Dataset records

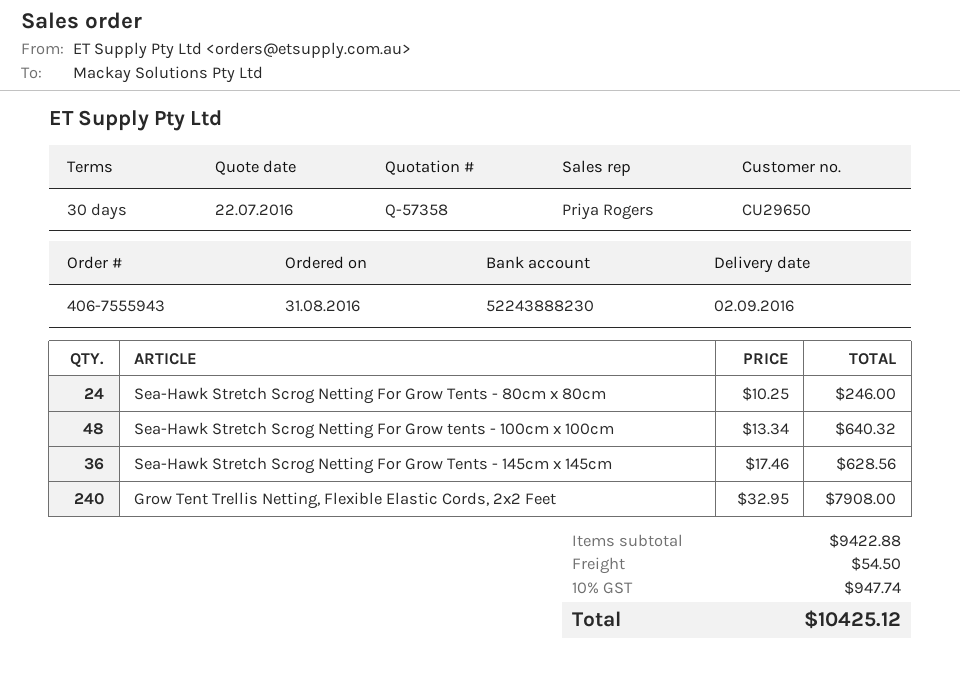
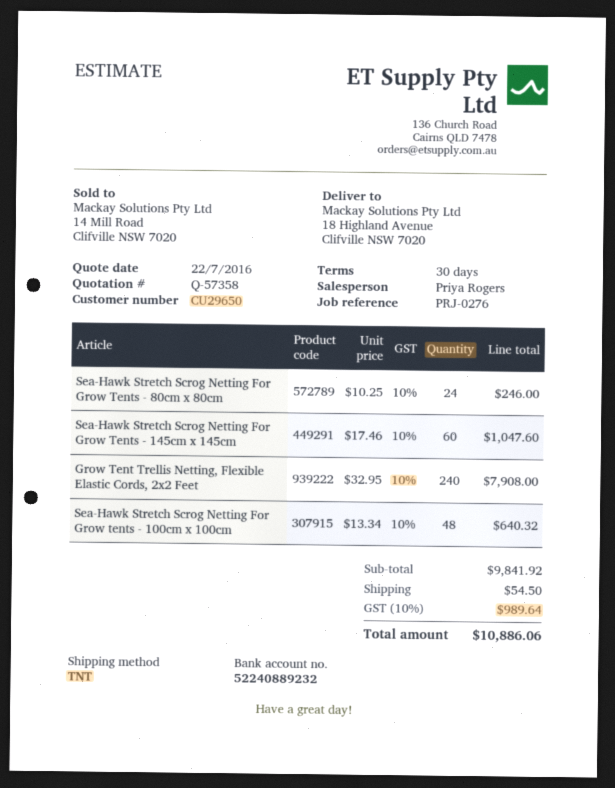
bank account: 52243888230 -> 52240889232
Sea-Hawk Stretch Scrog Netting For Grow Tents - 145cm x 145cm: 36 x 17.46 = 628.56 -> 60 x 17.46 = 1047.60
subtotal: 9422.88 -> 9841.92
tax: 10% = 947.74 -> 10% = 989.64
total: 10425.12 -> 10886.06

▶ _Task objective_: In the copy, no picture may appear; the records themselves must be output exactly.

▶ _Solution to this exercise_:
bank account: 52243888230 -> 52240889232
Sea-Hawk Stretch Scrog Netting For Grow Tents - 145cm x 145cm: 36 x 17.46 = 628.56 -> 60 x 17.46 = 1047.60
subtotal: 9422.88 -> 9841.92
tax: 10% = 947.74 -> 10% = 989.64
total: 10425.12 -> 10886.06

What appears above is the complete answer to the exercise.